> _Work instructions_
The records below are to be reproduced exactly, with the pictures left out.

********

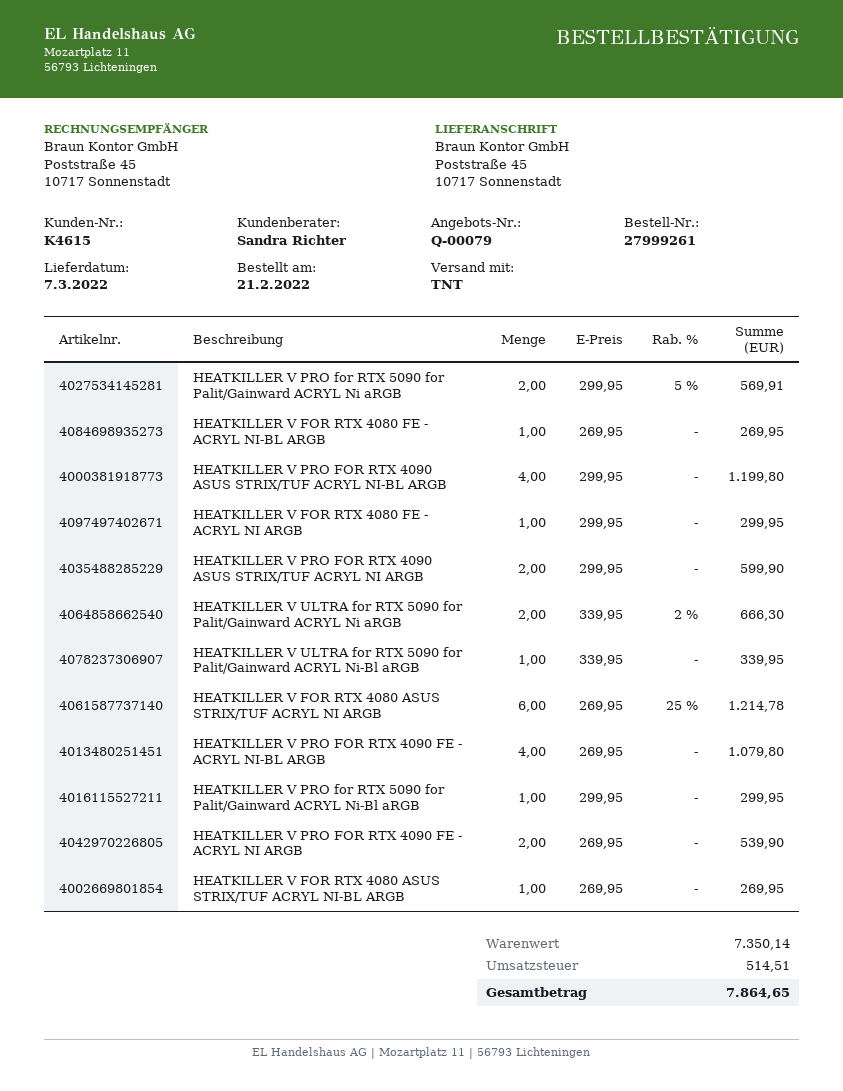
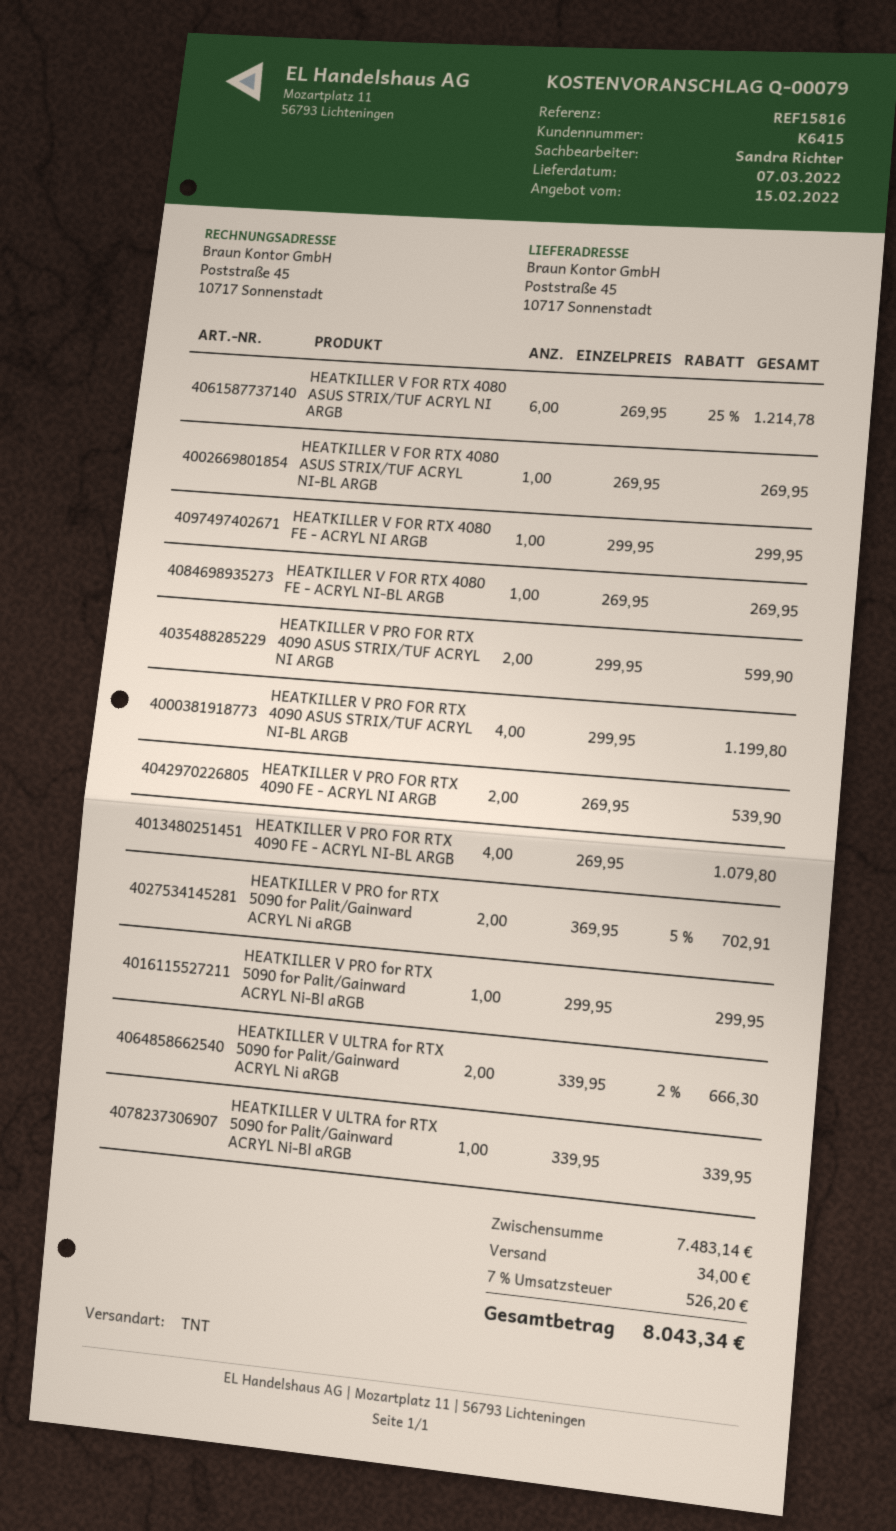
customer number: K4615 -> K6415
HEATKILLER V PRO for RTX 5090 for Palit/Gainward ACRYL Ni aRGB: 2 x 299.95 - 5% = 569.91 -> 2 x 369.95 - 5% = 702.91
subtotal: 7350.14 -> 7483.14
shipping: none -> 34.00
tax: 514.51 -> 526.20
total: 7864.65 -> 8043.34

********

> _Result_
customer number: K4615 -> K6415
HEATKILLER V PRO for RTX 5090 for Palit/Gainward ACRYL Ni aRGB: 2 x 299.95 - 5% = 569.91 -> 2 x 369.95 - 5% = 702.91
subtotal: 7350.14 -> 7483.14
shipping: none -> 34.00
tax: 514.51 -> 526.20
total: 7864.65 -> 8043.34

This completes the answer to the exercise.